Aim of the task | How many lines of the data include the string "none"? State the number and nothing else.
____
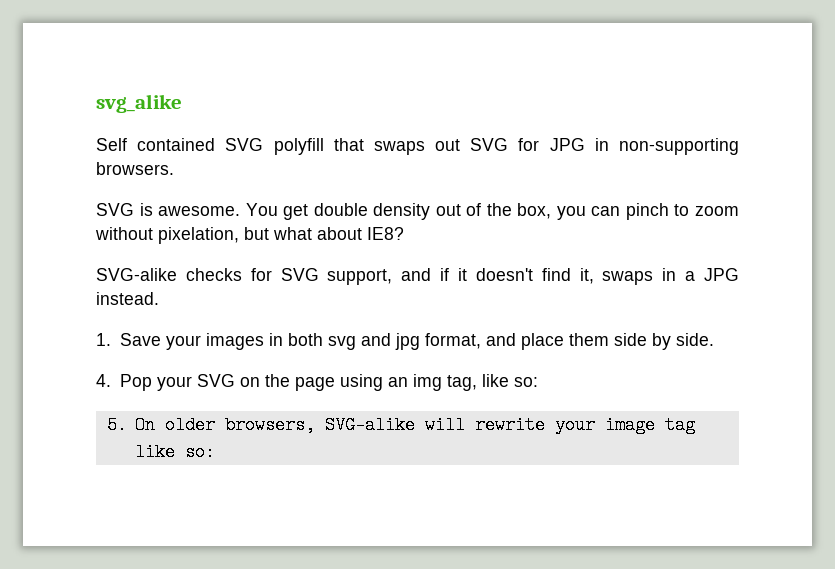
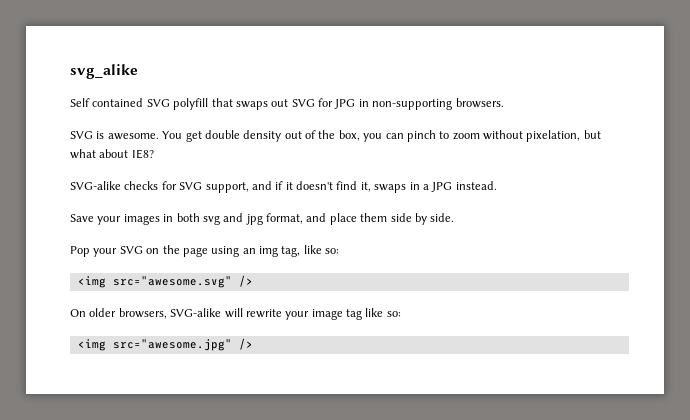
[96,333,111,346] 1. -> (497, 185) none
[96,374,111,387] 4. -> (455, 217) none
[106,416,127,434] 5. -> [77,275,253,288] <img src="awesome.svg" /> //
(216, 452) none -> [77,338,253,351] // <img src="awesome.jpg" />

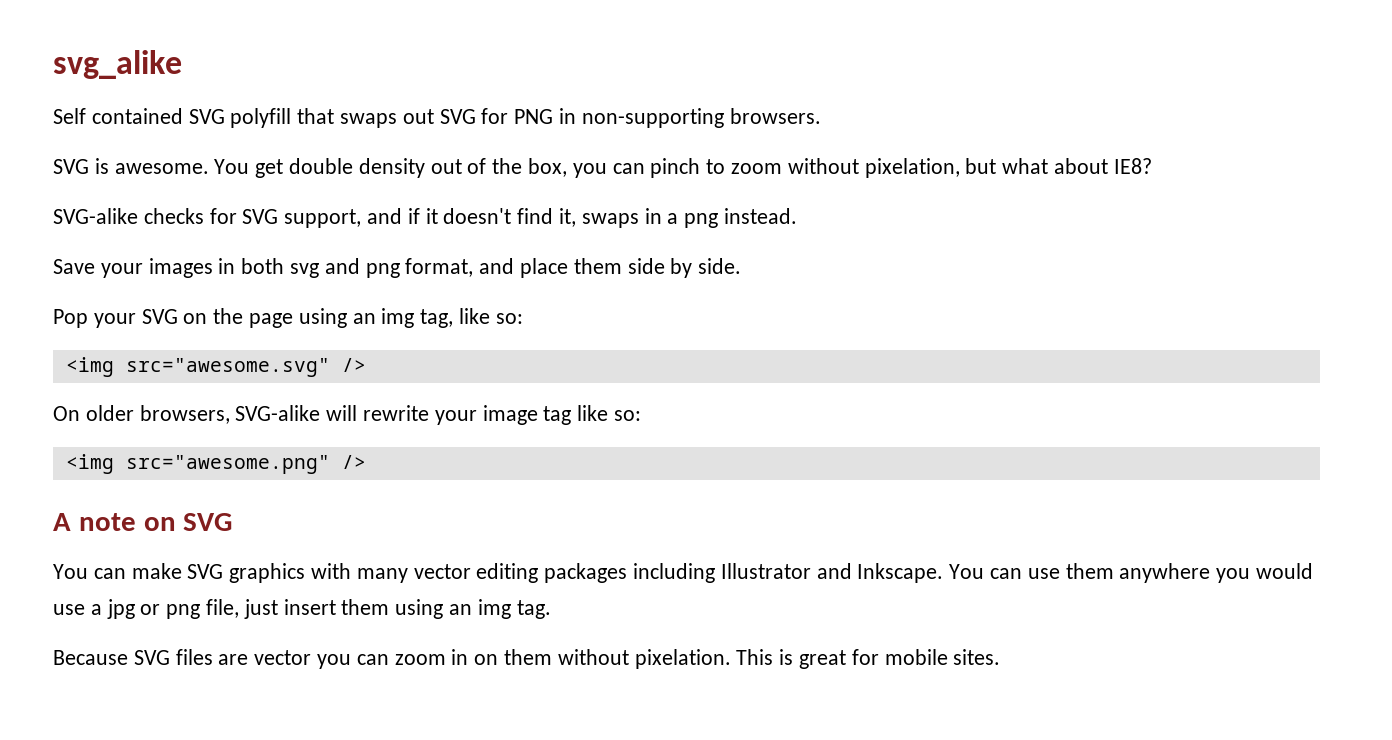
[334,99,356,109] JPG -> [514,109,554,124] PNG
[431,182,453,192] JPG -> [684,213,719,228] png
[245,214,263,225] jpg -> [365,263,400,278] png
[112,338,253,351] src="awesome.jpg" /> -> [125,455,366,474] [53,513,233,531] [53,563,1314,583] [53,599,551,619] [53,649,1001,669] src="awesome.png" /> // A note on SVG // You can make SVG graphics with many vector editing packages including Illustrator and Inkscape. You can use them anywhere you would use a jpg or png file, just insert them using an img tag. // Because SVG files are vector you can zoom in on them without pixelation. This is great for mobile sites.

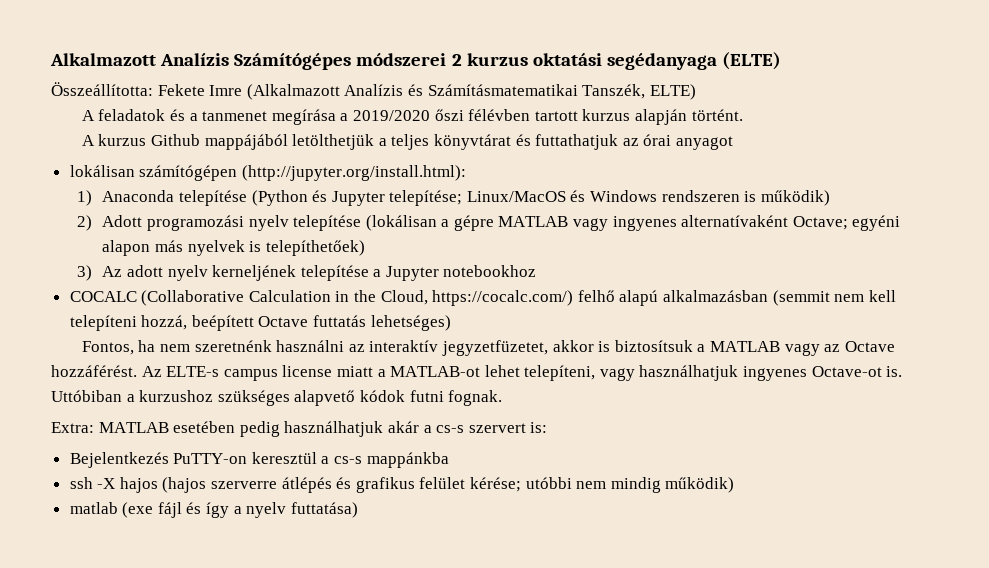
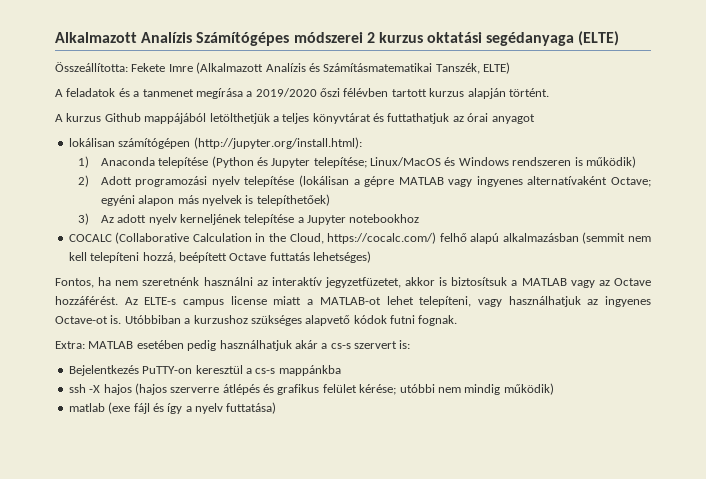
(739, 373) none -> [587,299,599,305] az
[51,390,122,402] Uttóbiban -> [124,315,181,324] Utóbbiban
____
Task solution | 4